Comparison within the same clade: 
- Sodalis sp. strain Et.F2 vs Sodalis pierantonius strain SOPE
- Sodalis pierantonius strain SOPE vs Sodalis praecaptivus strain HS1



Sodalis sp. strain CWE vs Mikella endobia strain MEPMAR


![alt text](images/CWEvsMikella.delta.png)
There is no clear synteny to be seen but they are closely related together in the tree and furthest away from the root. 

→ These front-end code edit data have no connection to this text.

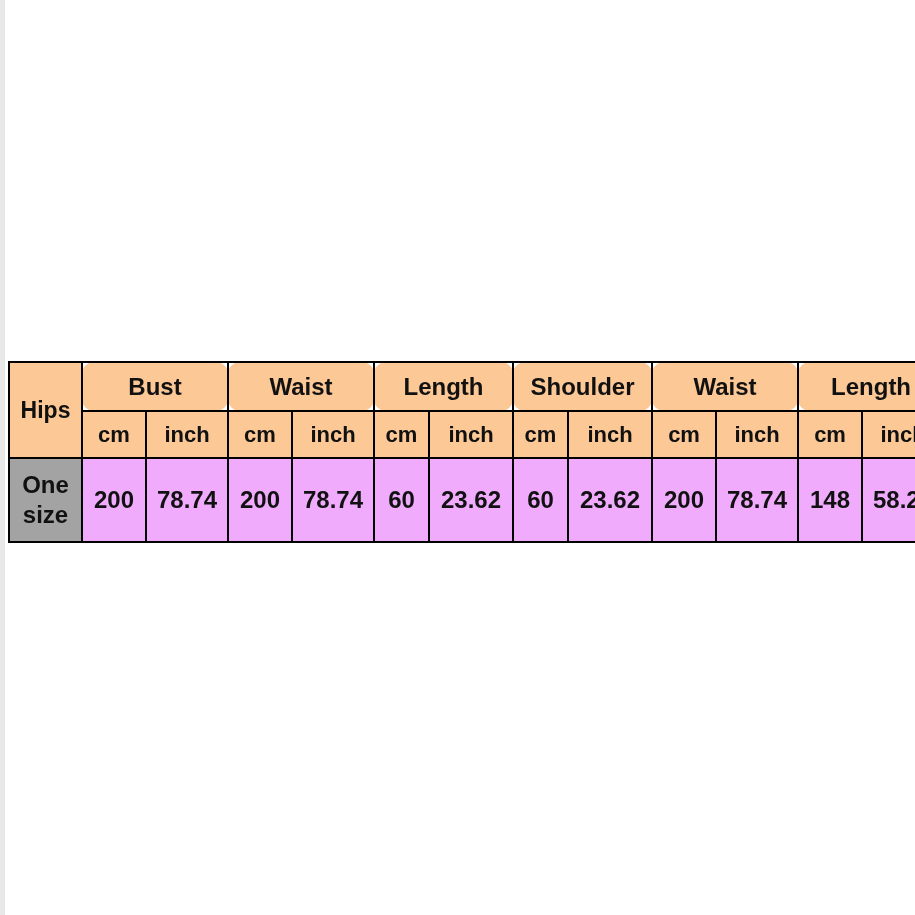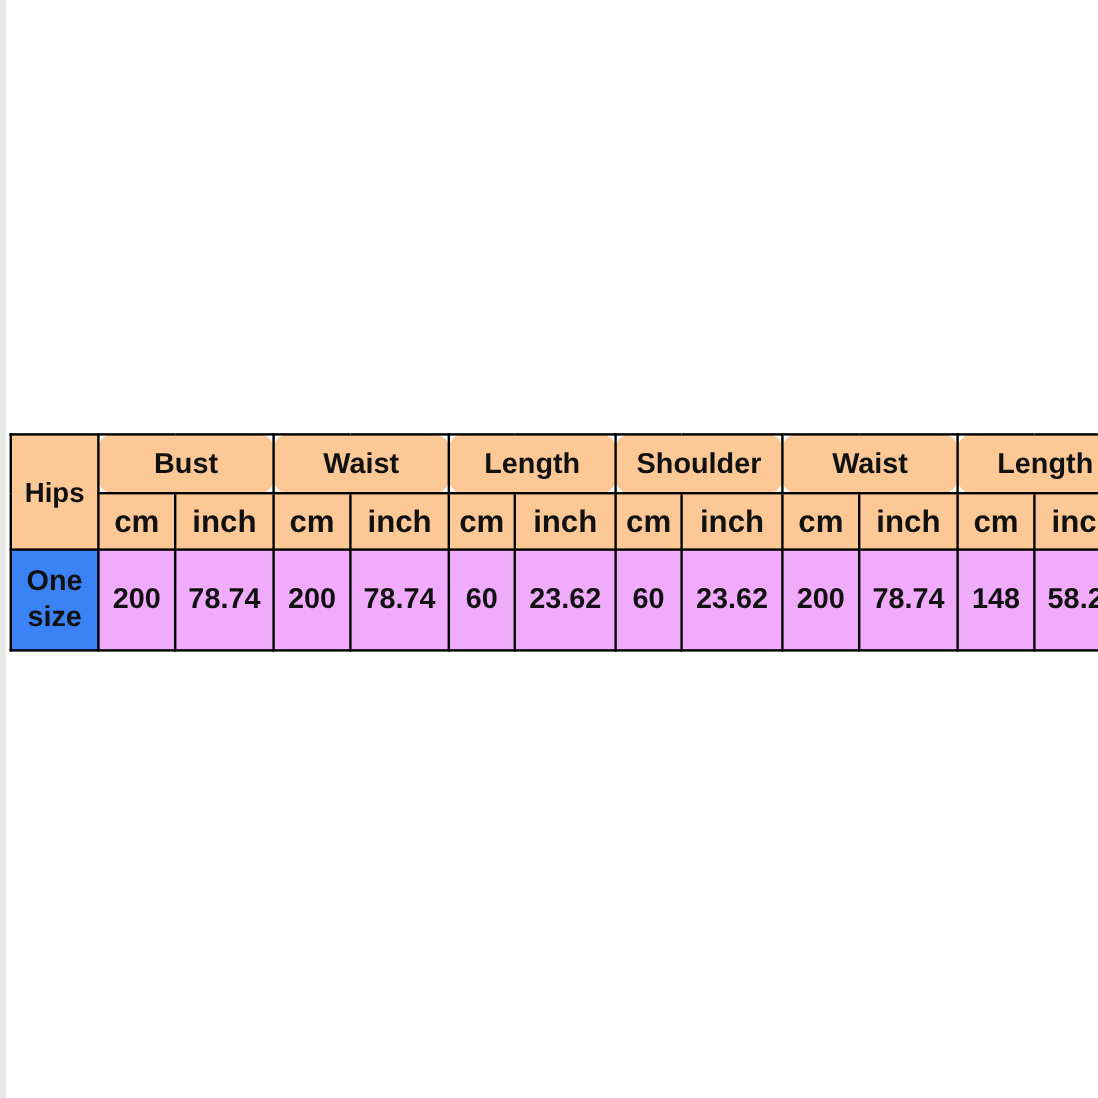--- a/index.html
+++ b/index.html
@@ -67,7 +67,7 @@
   }
 
   .cell-unit {
-    font-size: 26px;
+    font-size: 22px;
     height: 45px;
   }
 

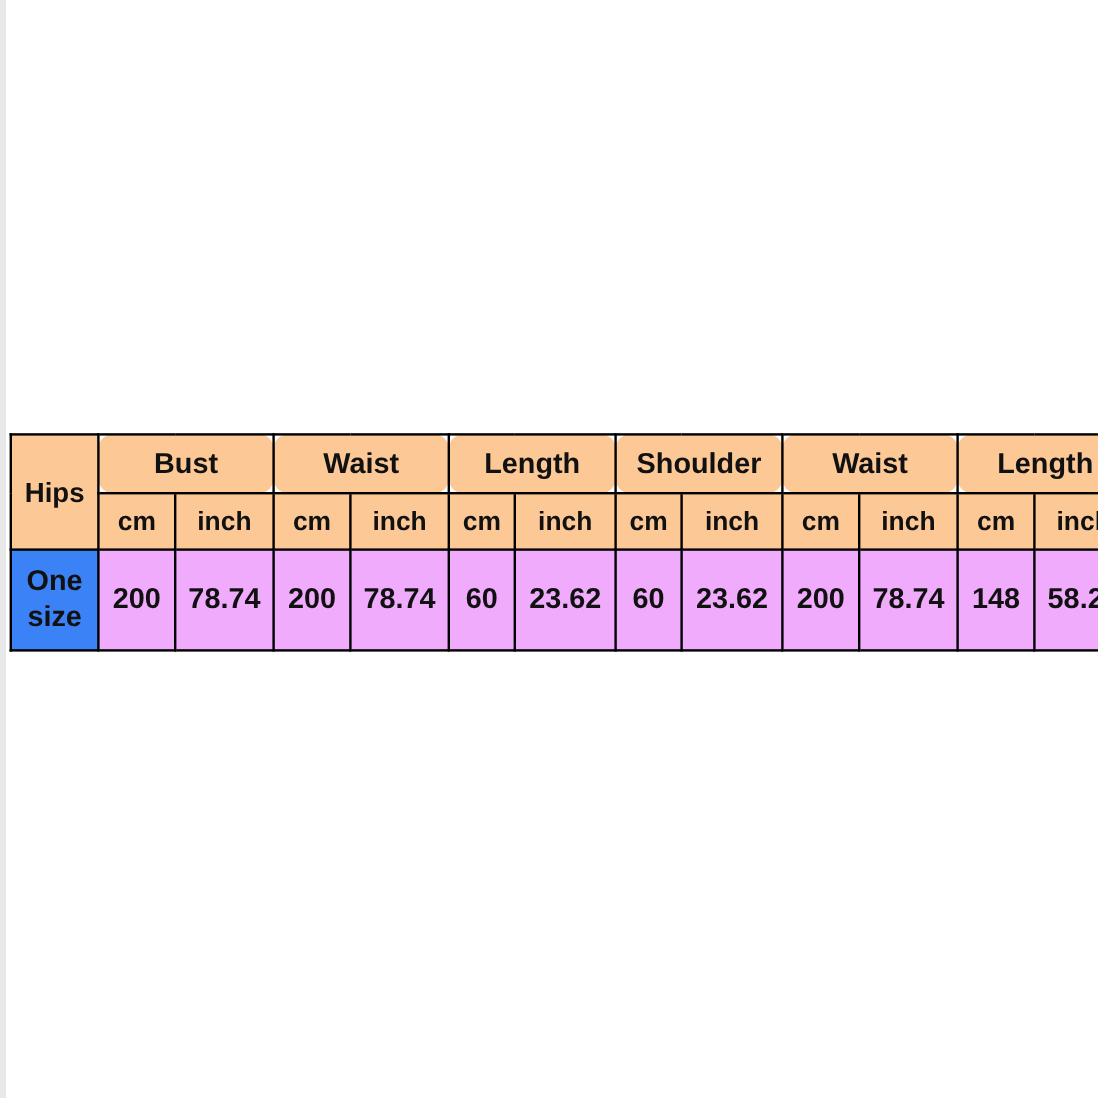--- a/index.html
+++ b/index.html
@@ -79,7 +79,7 @@
 
   .cell-size-label {
     font-size: 24px;
-    background: #3b82f6;
+    background: #a3a3a3;
     line-height: 1.25;
   }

Dickeya dadantii strain X112 vs Pectobacterium cacticida strain CFBP3628

![alt text](images/DickeyavsPecto.delta.png)In the bottom right and top left a bit of synteny can be seen. These pieces of synteny probably show important proteins needed for basic function.

Moranella endobia strain PCVAL vs Sodalis ligni strain dw23

![alt text](images/MoranellavsLigni.delta.png)
No synteny can be seen. This is probably as Ligni is a free living species and Moranella is an endosymbiont from a different genus.

Mikella endobia strain MEPMAR vs Sodalis ligni strain dw23

![alt text](images/MikellavsLigni.delta.png)
Here too no clear synteny can be seen. This is logical as one is free living and the other is an endosymbiont. Additionally they do not appear to be close on the species tree.

Sodalis sp. strain Et.F2 vs Sodalis pierantonius strain SOPE

![alt text](images/EtF2vspierantonius.delta.png)
A bit of synteny can be seen which is logical as they are from within the same clade.

Sodalis pierantonius strain SOPE vs Sodalis praecaptivus strain HS1

![alt text](images/PierantoniusvsPraecaptivus.delta.png)
There is synteny as they are in the same clade but there is also a horizontal line, possibly repeats or mobile elements.